Add Archivarix archives to Hugo

Publish date: Dec 18, 2022
Last updated: Dec 21, 2022

Tags:

I want to add all my old articles to the Hugo posts list page.

Let’s write some code.

I can use the Archivarix sitemap as source
Or I can use the sqlite database as source
I want to add all the canonical pages to the list
Sorted by reverse date of publication
With the title

First, I discover that GoHugo handle override over files, if you have a file in /themes/<THEME>/static/js/jquery.min.js, you can override it with a file in /static/js/jquery.min.js. So I think I don’t need a custom theme, so let’s remove that.

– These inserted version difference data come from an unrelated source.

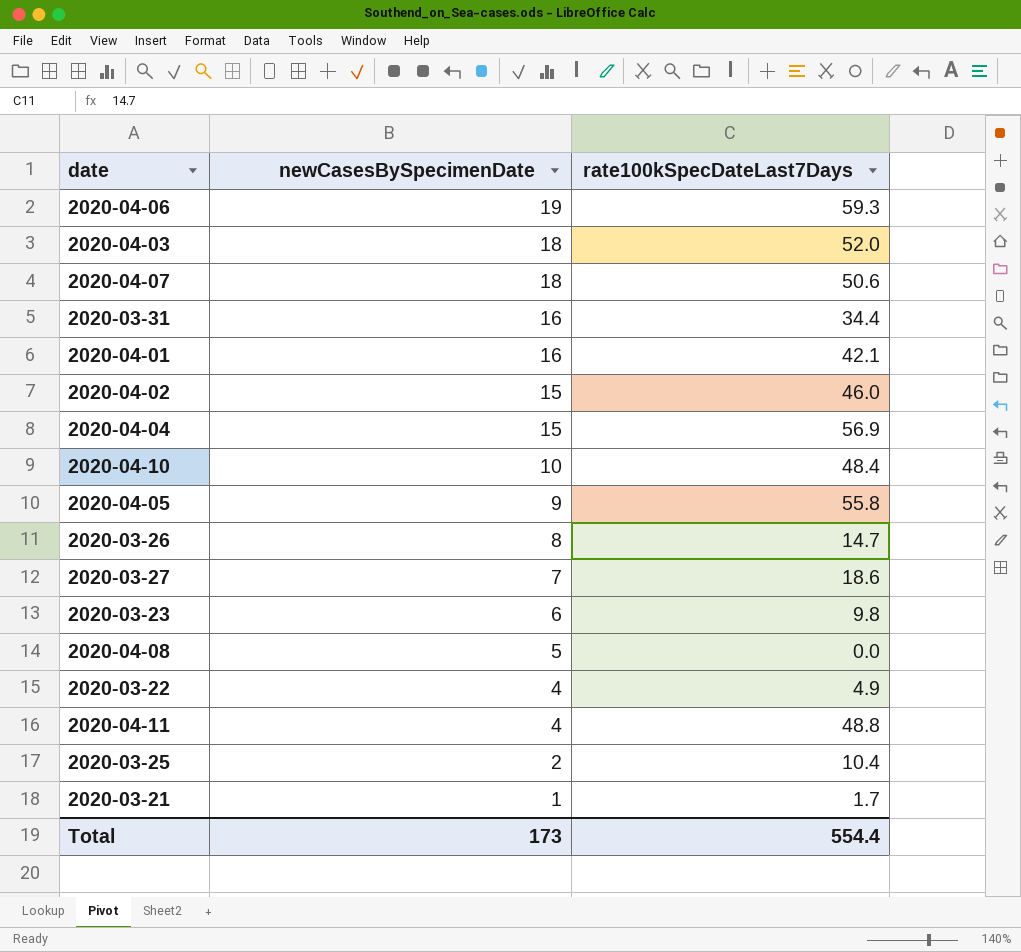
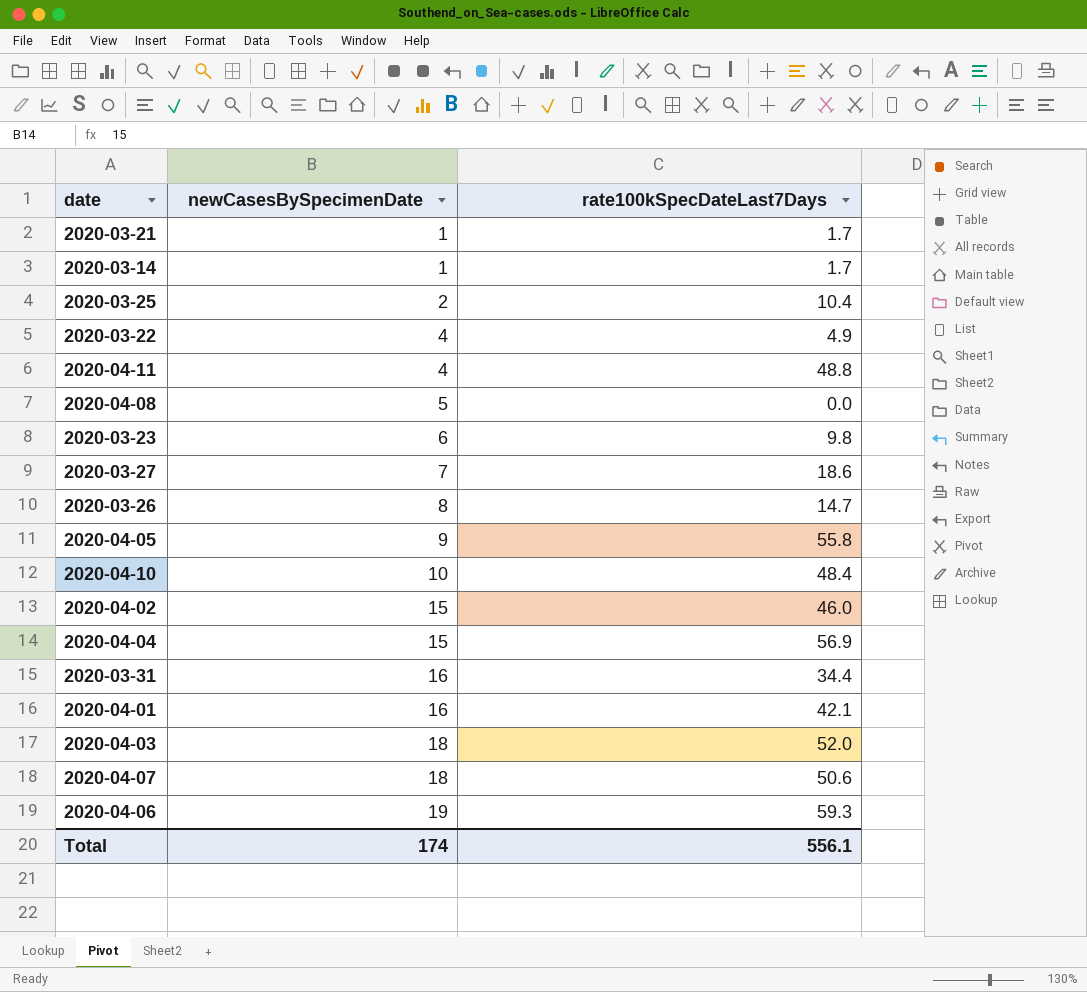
row order: newCasesBySpecimenDate descending -> newCasesBySpecimenDate ascending
row 2020-03-14: none -> 1 | 1.7
Total | newCasesBySpecimenDate: 173 -> 174
Total | rate100kSpecDateLast7Days: 554.4 -> 556.1

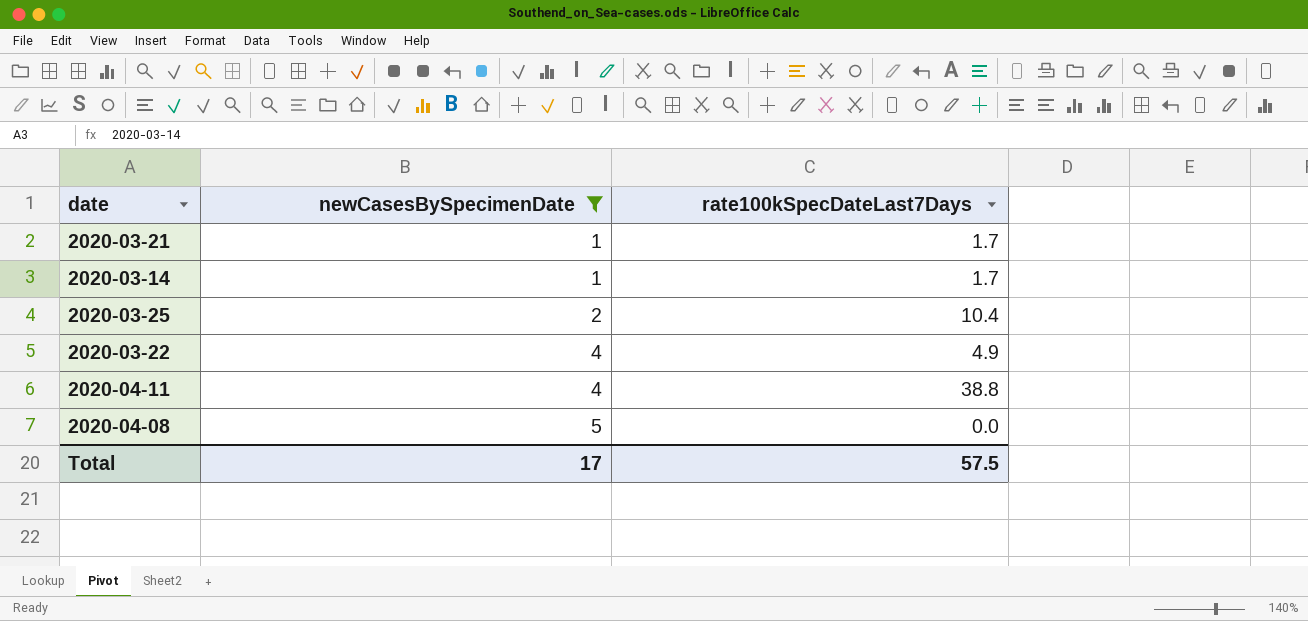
filter: none -> newCasesBySpecimenDate <= 5
2020-04-11 | rate100kSpecDateLast7Days: 48.8 -> 38.8
Total | newCasesBySpecimenDate: 174 -> 17
Total | rate100kSpecDateLast7Days: 556.1 -> 57.5

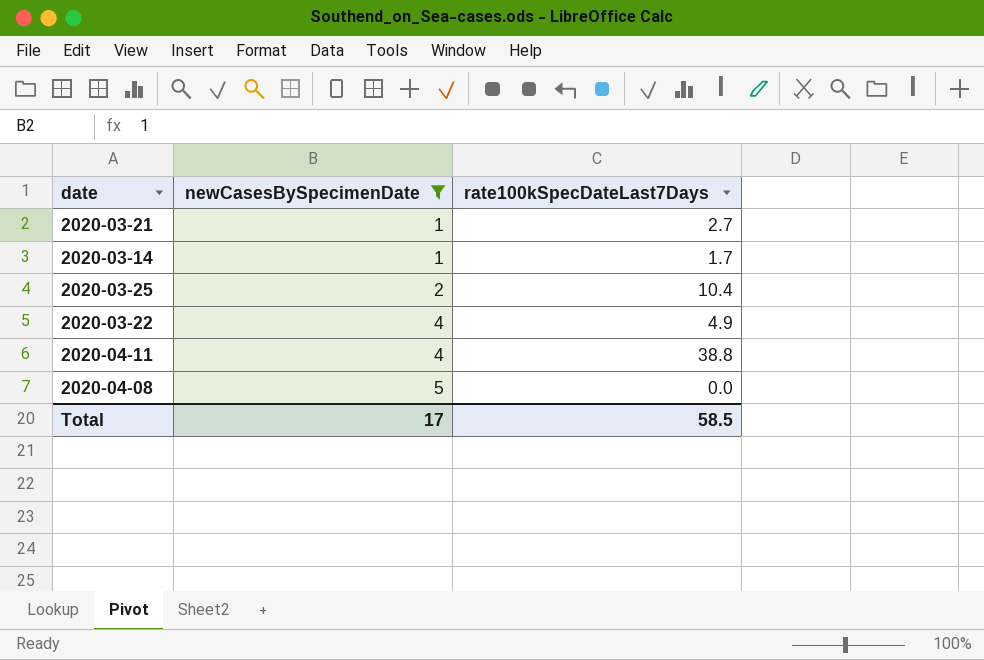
2020-03-21 | rate100kSpecDateLast7Days: 1.7 -> 2.7
Total | rate100kSpecDateLast7Days: 57.5 -> 58.5

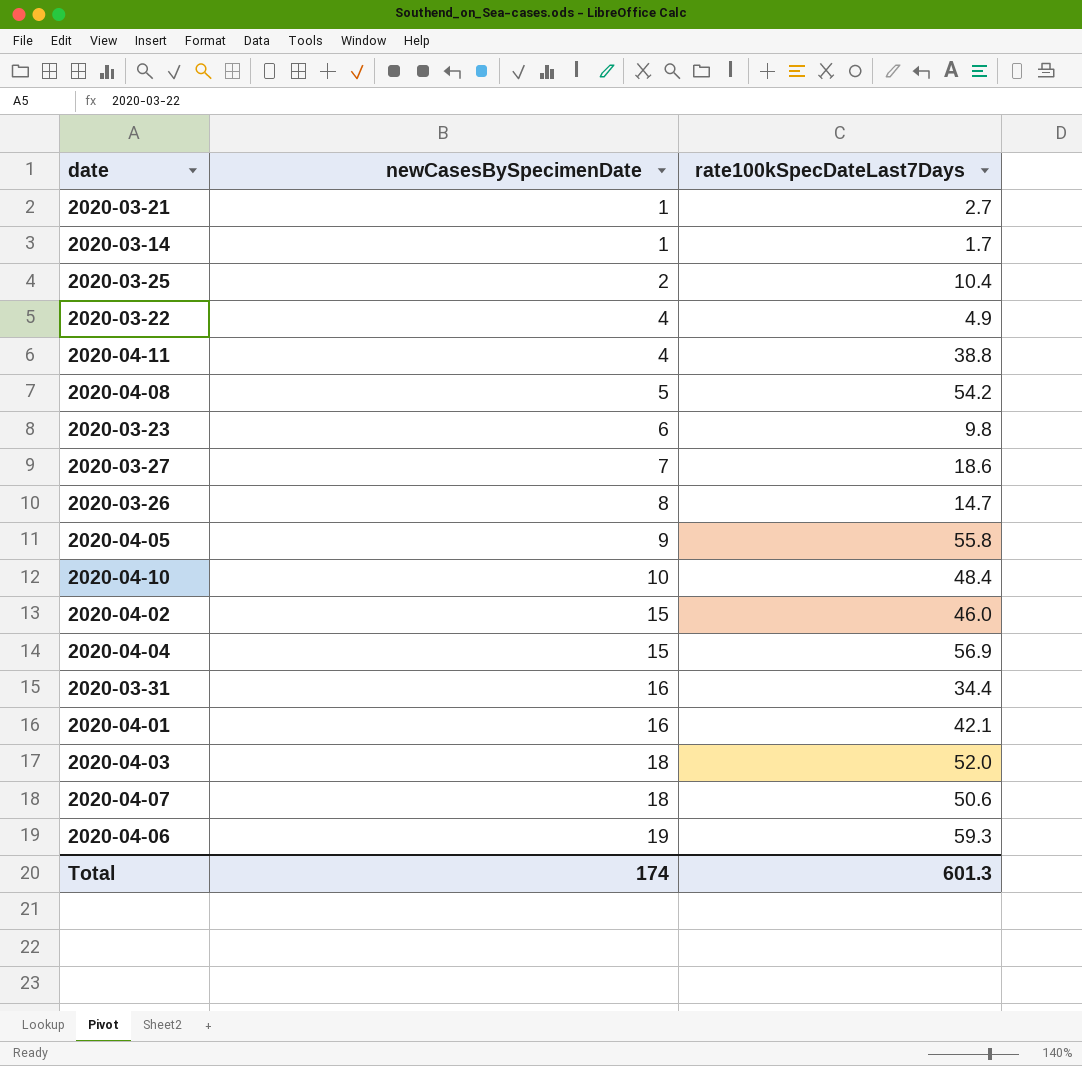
filter: newCasesBySpecimenDate <= 5 -> none
2020-04-08 | rate100kSpecDateLast7Days: 0.0 -> 54.2
Total | newCasesBySpecimenDate: 17 -> 174
Total | rate100kSpecDateLast7Days: 58.5 -> 601.3

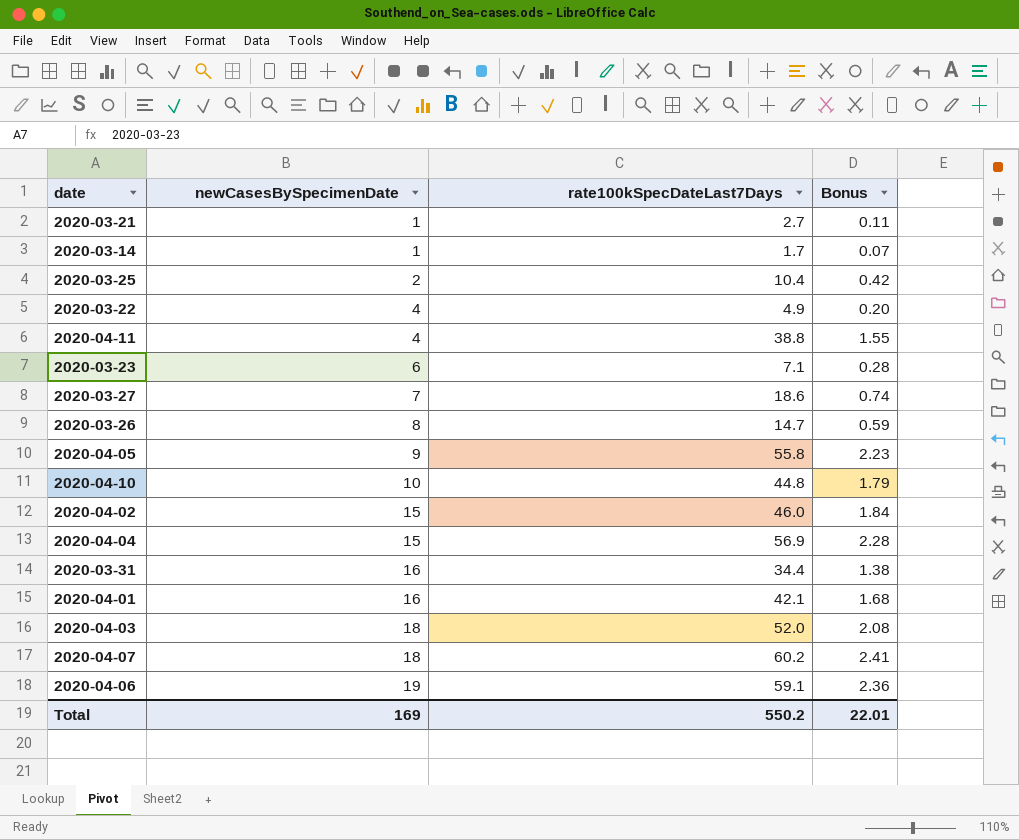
column Bonus | formula: none -> [rate100kSpecDateLast7Days] * 0.04
row 2020-04-08: 5 | 54.2 -> none
2020-03-23 | rate100kSpecDateLast7Days: 9.8 -> 7.1
2020-04-10 | rate100kSpecDateLast7Days: 48.4 -> 44.8
2020-04-07 | rate100kSpecDateLast7Days: 50.6 -> 60.2
2020-04-06 | rate100kSpecDateLast7Days: 59.3 -> 59.1
Total | newCasesBySpecimenDate: 174 -> 169
Total | rate100kSpecDateLast7Days: 601.3 -> 550.2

Proof of concept with a sitemap

First I change the index.php and add a sitemap path to enable sitemap generation in Archivarix loader.
Generate a sitemap wget http://localhost:8080/sitemap.xml
Then I discover sitemap doesn’t have title in specification so it’s a dead end.
Place sitemap.xml in /data/legacyblog/sitemap.xml
Let’s poc the change in our Hugo theme in layouts/_default/list.html

    # Will load the file and parse it
    {{ range $.Site.Data.legacyblog.sitemap.url }}
    <li>
      <h2>
        <a href="{{ .loc }}">
          <svg
            class="bookmark"
            aria-hidden="true"
            viewBox="0 0 40 50"
            focusable="false"
          >
            <use href="#bookmark"></use>
          </svg>
          {{ .loc }}
        </a>
      </h2>
    </li>
    {{ end }}

I will not use this solution we can’t have title with it.

Proof of concept with webcrawl csv file

Some times ago, I develop a little web crawler or spider that can list all the urls and robot metadatas for a given website.

npm install -g hugopoi-webcrawler
hugopoi-webcrawler http://localhost:8080 --progress will create a file called localhost_urls.csv

"url","statusCode","metas.title","metas.robots","metas.canonical","metas.lang","parent.url"
"http://localhost:8080/",200,"HugoPoi – Internet, Hardware et Bidouille","max-image-preview:large",,"fr-FR",
"http://localhost:8080/v2/",200,"HugoPoi Blog",,"http://localhost:1313/v2/","en","http://localhost:8080/"
"http://localhost:8080/en/",200,"How to decrypt flows_cred.json from NodeRED data ? – HugoPoi","max-image-preview:large","http://localhost:8080/en/2021/12/28/how-to-decrypt-flows_cred-json-from-nodered-data/","en-US","http://localhost:8080/"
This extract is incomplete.